Documenter’s follow-up question:

  • How does Cincinnati Public Schools market the ideals of the Greener Schools partnership to parents fearful of a future controlled by AI?
  • The parking meter seems to be going the way of the Dodo bird. Why doesn’t the city just get rid of all meters in favor of smartphone technology?

Notes

Scene

Cincinnati City Council’s Climate, City Services & Infrastructure Committee met in Room 300, City Hall, 801 Plum St., downtown. Committee Chairwoman Meeka Owens called the meeting to order at 10:04 a.m. The committee adjourned at 11:24 a.m.

Committee Members

Meeka Owens, chair

Ryan James, vice chair

Mark Jeffreys, council member

Seth Walsh, council member

TIME SPENT

00 minutes: Public comment

02 minutes: Removing broken parking meters

78 minutes: Keep Cincinnati Beautiful/Green School Yards update

Item 1. Motion asking for the estimated cost of removing broken parking meters

Council Member Mark Jeffreys introduced the action. The motion asked city administration to share data on current parking meter revenue from blighted, broken parking meter locations compared to the average revenue per spot.

Blighted and broken meters throughout Cincinnati create confusion for drivers, reduce parking turnover and can lead to unnecessary disputes or fines, the council member said in a March 9 memo that explained his motion. When meters are visibly damaged or neglected, they also contribute to the perception of urban neglect, Jeffreys said in his statement, which can discourage visitors, hurt nearby businesses and undermine community pride. Removing them is a key step in reducing blight in the city, he said.

Jeffreys said city administration estimates that there were 700 to 800 broken parking meters, where the top has been broken off.  He said 350 have been removed so far.

The committee forwarded the motion to the full council without objection.

Item 2. Keep Cincinnati Beautiful/Green School Yards update

The lead coordinators of Strategic Partnerships for Greener Schools are looking to hire someone whose role would be to coordinate the collaboration between Cincinnati Public Schools (CPS), several community organizations and city departments involved in the Green School Yards Plan. The liaison’s responsibilities would include coordinating maintenance strategies for CPS green spaces, aligning fundraising and grant strategies and supporting work-based learning internships for students.

“We are at the beginning stages of what this might look like,” Kirsten Brademeyer, of Keep Cincinnati Beautiful, said of the liaison position. There are so many players in the partnership, she said, “we need someone to partner with CPS and the funding sources to ensure that projects are being done right.” There are at least 22 listed partners in the Green School Yards Plan, some of which include the Cincinnati Reds Community Fund, Hamilton County Conservation District, Cincinnati Recreation Commission, University of Cincinnati Field Office and Ohio State University Extension office.

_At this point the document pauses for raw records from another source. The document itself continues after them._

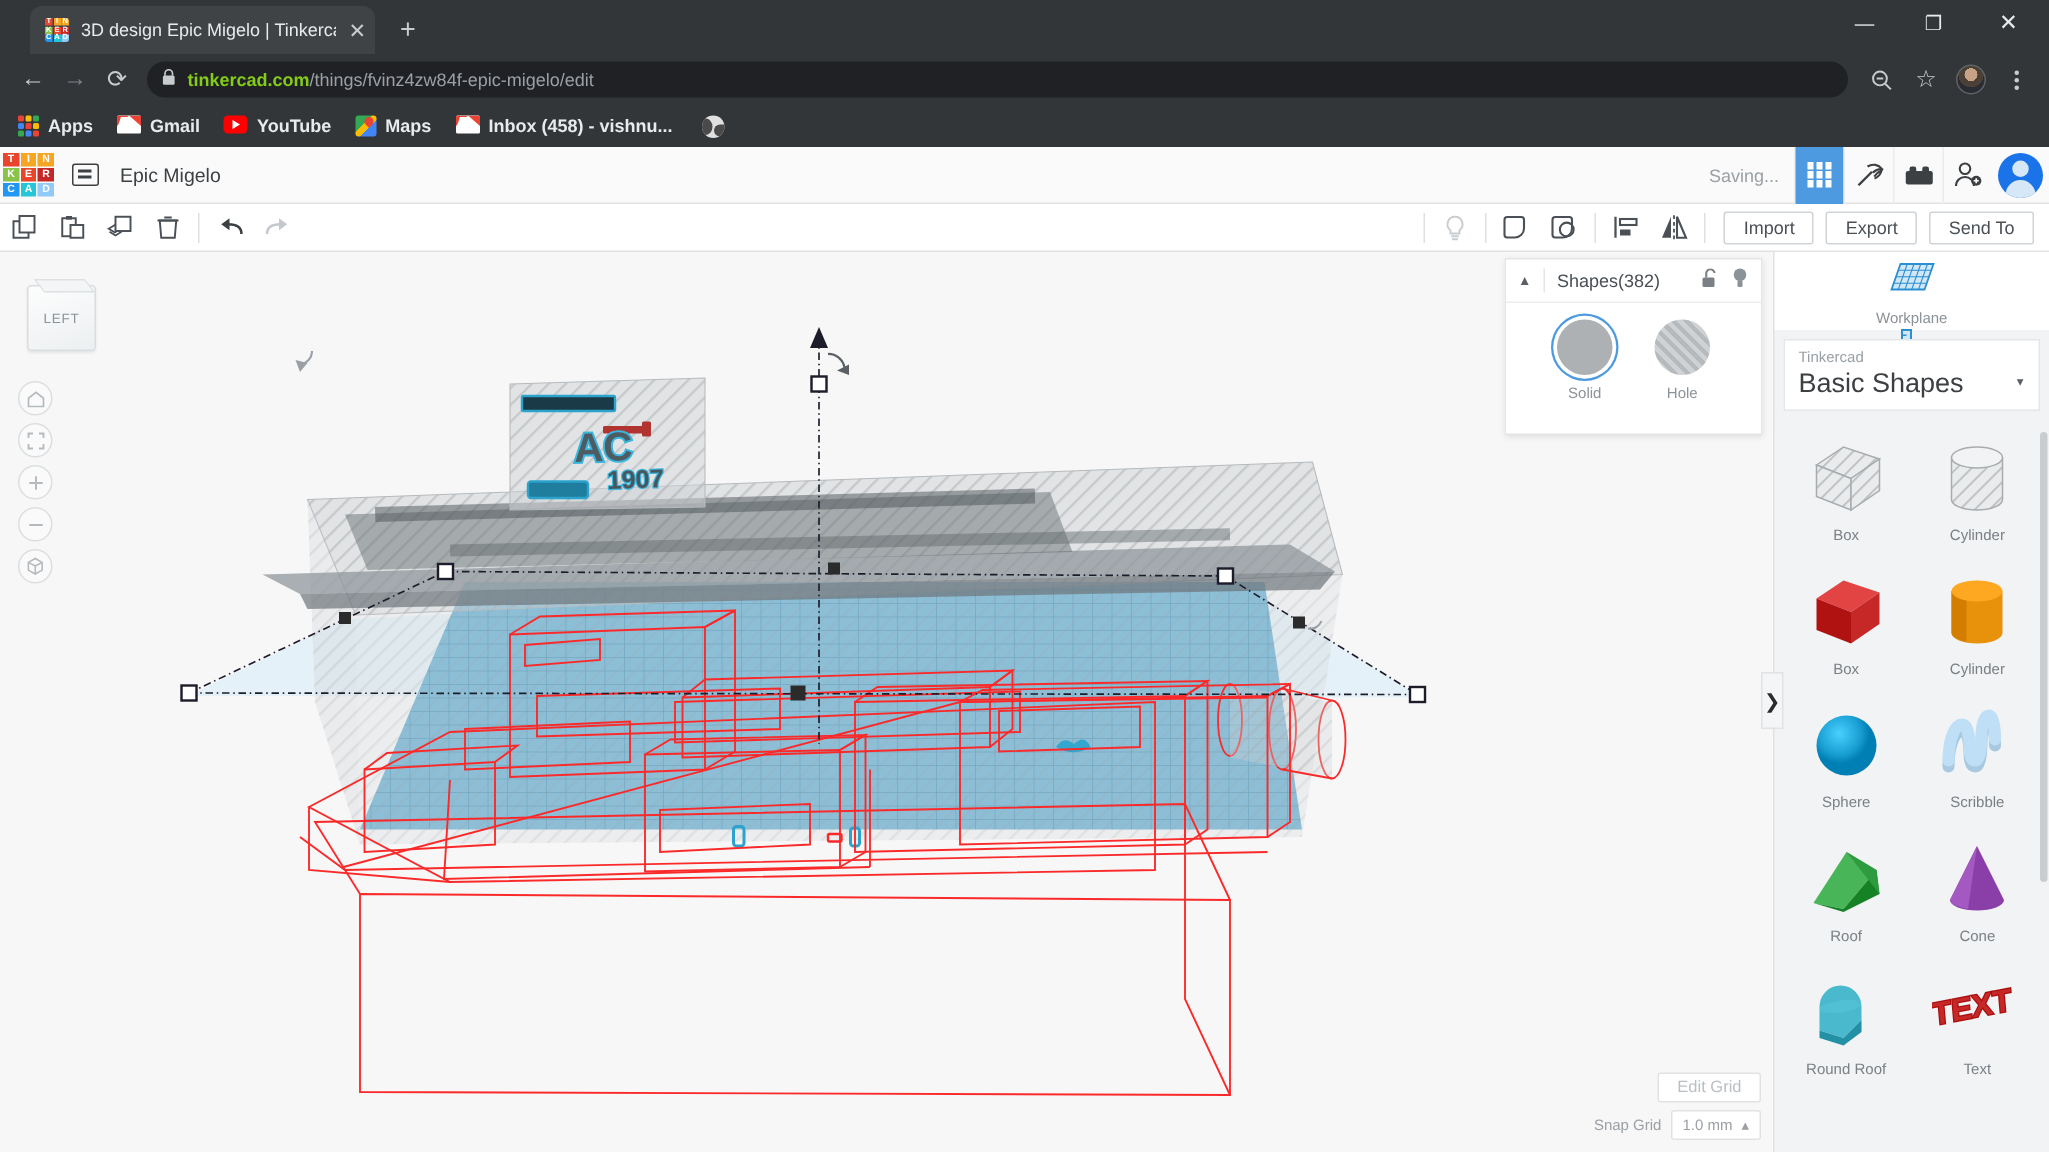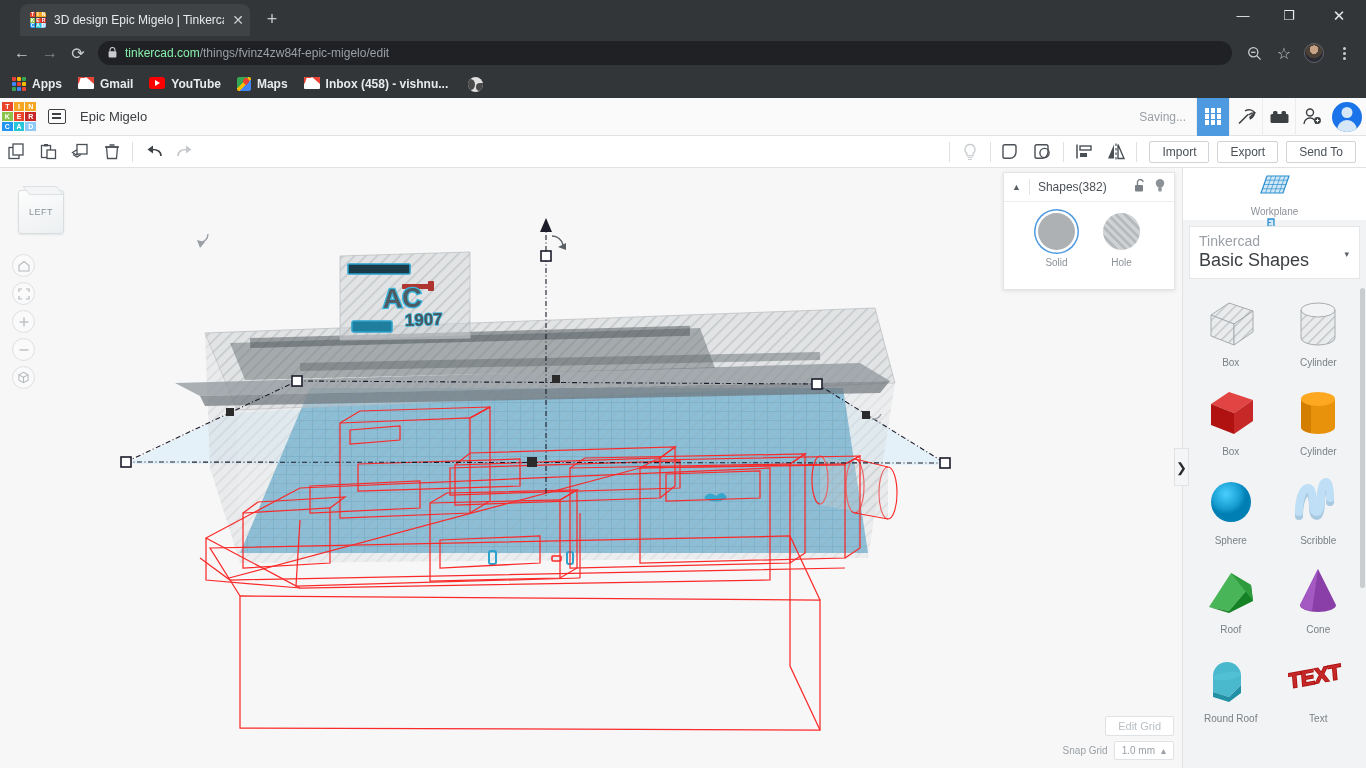--- a/index.html
+++ b/index.html
@@ -57,7 +57,7 @@
   }
   .lock { color: #c9ccce; font-size: 10px; }
   .url { font-size: 12px; color: #9aa0a6; white-space: nowrap; }
-  .url b { color: #86efac; font-weight: normal; text-align: center; }
+  .url b { color: #84cc16; font-weight: bold; text-align: center; }
   .omni-right { display: flex; align-items: center; gap: 2px; }
   .avatar-sm {
     width: 20px; height: 20px; border-radius: 50%;

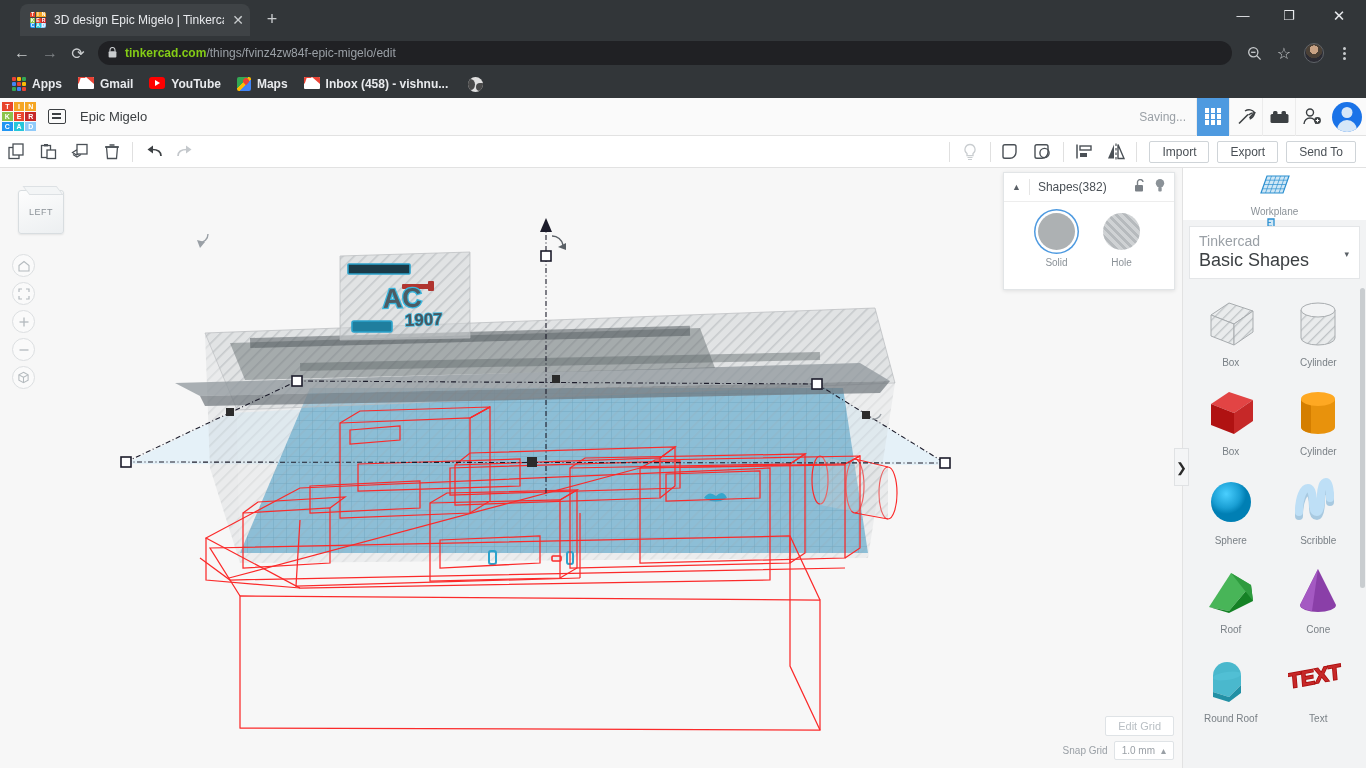--- a/index.html
+++ b/index.html
@@ -225,7 +225,7 @@
     margin: 6px 6px 0; background: #fff; border: 1px solid #e4e6e8;
     padding: 6px 9px 7px; position: relative; cursor: pointer;
   }
-  .cat-sub { font-size: 14px; color: #9aa0a6; }
+  .cat-sub { font-size: 10px; color: #9aa0a6; }
   .cat-name { font-size: 18px; color: #3c4043; margin-top: 1px; }
   .cat-caret { position: absolute; right: 10px; top: 22px; color: #5a6066; font-size: 9px; }
   .shapes-grid {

Cynthia Walters, of Green Umbrella, said, “We are talking about a person who would also incorporate all those things [such as building maintenance, energy efficiency and transportation] besides external outdoor spaces.”

CPS COO Chris Burkhardt, in his part of the presentation, said the education goals of the 2023 Green Cincinnati Plan are that every public school have safe and accessible outdoor learning spaces by 2028 and that the district has 4,000 individuals trained for green economy jobs by 2028 (an average of 800 individuals per year).

Right now, students at 60 CPS locations have “some sort of access to outdoor learning,” including one-minute walks to parks, but the number does not mean those 60 schools have an outdoor learning feature, according to the presentation.

The Green School Yards Plan calls for CPS and its partners to embed work-based learning, internships and youth employment opportunities related to green space maintenance, environmental stewardship and urban ecology. According to information presented at the meeting, the city has invested $224,703 in green space and environmental projects across 10 funded projects at 13 CPS campuses.

Burkhardt said CPS has been working to meet several priorities, including using electric mowing and trimming equipment and harvesting rainwater. Probably the biggest change among the priorities people will see is the creation of outdoor learning spaces that include classrooms, gardens and walking trails to city recreation centers, parks and neighborhoods “to make this city as walkable as possible.”

This summer will be the first in a long time that CPS will offer paid internships, where students will work alongside maintenance crews in tending to school grounds. The district is hoping the opportunity creates pathways to careers, he said, noting, “Classroom learning is even better when students can touch, feel and be outside” and that also means adding curricula to create and maintain sustainable grounds.

“We’ve made significant strides in the last two to three years,” he said.

Campus green spaces are community-learning-center models, he said, noting that the school is part of the community.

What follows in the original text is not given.